Asimov wrote about this (Score:2)

by cellocgw ( 617879 ) writes:

Those nasty Three Laws got worse when one experimental positronic brain could sense thoughts. The robot tried to "do no harm" emotionally. It did not end well. I believe the story is titled "Liar."
The problem is obvious (Score:4, Insightful)

by MpVpRb ( 1423381 ) writes: on Sunday June 01, 2025 @12:58PM (#65420665)

"AI-powered therapist"
This is a very bad use of the tech

- Re: (Score:2, Funny)
  
  by TheMiddleRoad ( 1153113 ) writes:
  
  I know. We should do something safer, like give it direct control over our nuclear arsenal.
  - Re: (Score:2)
    
    by jakimfett ( 2629943 ) writes:
    
    How about QA or wasting time for scammers [forbes.com]?
    
    Those are both areas where a bit of hallucination could be helpful, rather than harmful...
- Re: (Score:2)
  
  by HiThere ( 15173 ) writes:
  
  It could, in principle, be an excellent use. None of the AI engines are yet up to that, possibly because they haven't been properly trained. It certainly has the capabilities to be a good Rodgerian therapist, though, again, it would need to be differently trained. (That's not one of the more effective approaches, but it should be able to be done cheaply, which would allow widespread use. But it would need to be trained not to encourage harming either oneself or others...which isn't done by scraping the
  - Re: (Score:2)
    
    by Harvey Manfrenjenson ( 1610637 ) writes:
    
    It could, in principle, be an excellent use. None of the AI engines are yet up to that, possibly because they haven't been properly trained. It certainly has the capabilities to be a good Rodgerian therapist, though, again, it would need to be differently trained. (That's not one of the more effective approaches, but it should be able to be done cheaply, which would allow widespread use. But it would need to be trained not to encourage harming either oneself or others...which isn't done by scraping the web.)
    It has the capacity to deliver a good *parody* of a Rogerian therapist. In other words, it can be taught to use the technique of "reflection"-- repeating what the patient has said back to them, using different words.
    But the thing is, a real therapist will use reflection with a specific purpose in mind. (Sometimes the purpose is to clarify what the patient has said, and make sure you understood it correctly; sometimes the purpose is to summarize a long statement into a short one; sometimes the purpose is t
    - Re: (Score:2)
      
      by HiThere ( 15173 ) writes:
      
      No.
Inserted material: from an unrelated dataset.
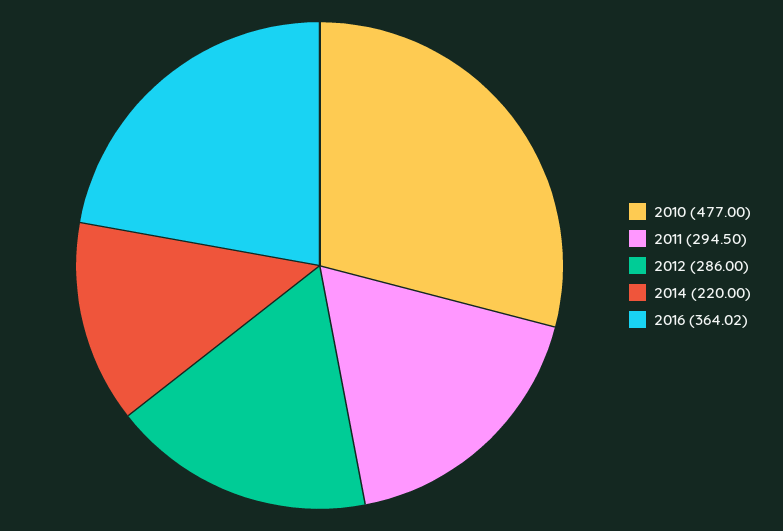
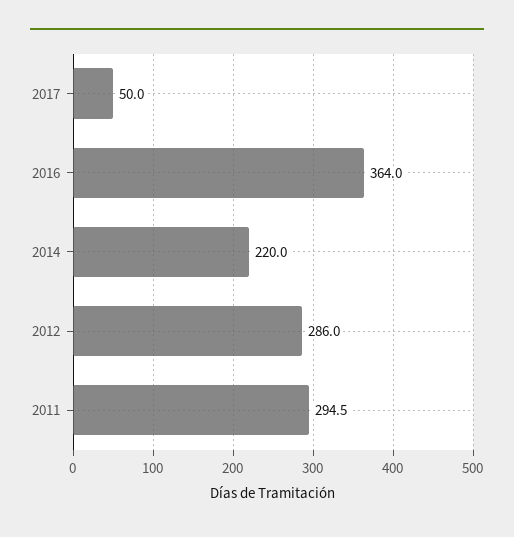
2010: 477 -> none
2016: 364.02 -> 364
2017: none -> 50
Eliza has the capability of delivering a parody of Rodgerian therapy. A properly trained LLM should be able to deliver the real thing. But such an LLM doesn't exist, because it requires a lot more (and less) than scraping the web. The training is crucial. Most of the therapies aren't sufficiently specified for an LLM to use them properly, but I believe that Rodgerian therapy is. "The therapist's role is to create a safe space for the client to explore their thoughts and feelings, fostering self-aw
      - Re: (Score:2)
        
        by Harvey Manfrenjenson ( 1610637 ) writes:
        
        Yes, I thought of Eliza when I made my comment. LLMs in their current state are far more convincing than Eliza, but they still have all the limitations that I described. I have no idea whether LLMs can advance to the point where they don't have those limitations anymore-- that's a whole other discussion. My point was to discuss the limitations they have now.
        "The therapist's role is to create a safe space for the client to explore their thoughts and feelings, fostering self-awareness and personal growth".
      - Re: (Score:2)
        
        by HiThere ( 15173 ) writes:
        
        I agree, but you could say the same about nearly anything. If turbulence is present, nobody understands, really, why it's doing what it's doing. But they can still predict, within limits, what it will do. Similarly for most chaotic systems.
        The basic training that you give an LLM has a strong influence on how it will work. If you train it on inconsistent data, you'll get inconsistent results. If your training is probabilistic, so will the results be.
        If what you really meant was "nobody knows how to prop
- Re: (Score:2, Troll)
  
  by rsilvergun ( 571051 ) writes:
  
  Yeah but think of all of the cost savings for private insurance companies.
  
  Why won't somebody think of the poor starving private insurance companies!?
Sociopaths (Score:2)

by RossCWilliams ( 5513152 ) writes:

A world running on AI is a world run by sociopaths. I am doubtful this is a solvable problem. Its built in to substituting a mathematical model for human judgement.
- Re:Sociopaths (Score:5, Insightful)
  
  by TurboStar ( 712836 ) writes: on Sunday June 01, 2025 @01:52PM (#65420729)
  
  A world run by MBAs is a world run by sociopaths. The more things change, the more they remain the same.
  
  - Re: (Score:2)
    
    by RossCWilliams ( 5513152 ) writes:
    
    A world run by MBAs is a world run by sociopaths. The more things change, the more they remain the same.
    MBA's need to get paid, they don't have time to advise random meth addicts to use drugs. But yes, AI's sociopathy is to some extent an inherited trait.
  - Re: (Score:2)
    
    by martin-boundary ( 547041 ) writes:
    
    Corporations are the original AIs.
    They are systems run primarily by internal rules (employee handbook, company constitution), programmed processes, and hierarchies of responsibility. This makes them non-human in scope and implementation. The human employees are mostly just there as subsystems that adapt the system to/from the outside world.
    If you want to know what a world of AIs would look like, just look back on the world of corporations. They already have all the salient features in a slightly differen
- Re:Sociopaths (Score:4, Interesting)
  
  by Excelcia ( 906188 ) writes: <slashdot@excelcia.ca> on Sunday June 01, 2025 @06:01PM (#65421027) Homepage Journal
  
  A world running on AI is a world run by sociopaths
  And this is different from the current situation exactly how???
  
  - Re: (Score:2)
    
    by medusa-v2 ( 3669719 ) writes:
    
    Conventional sociopaths aren't capable of holding direct, simultaneous, one on one conversations with thousands of potentially vulnerable people.
I plan on using AI in my business - not kidding (Score:1)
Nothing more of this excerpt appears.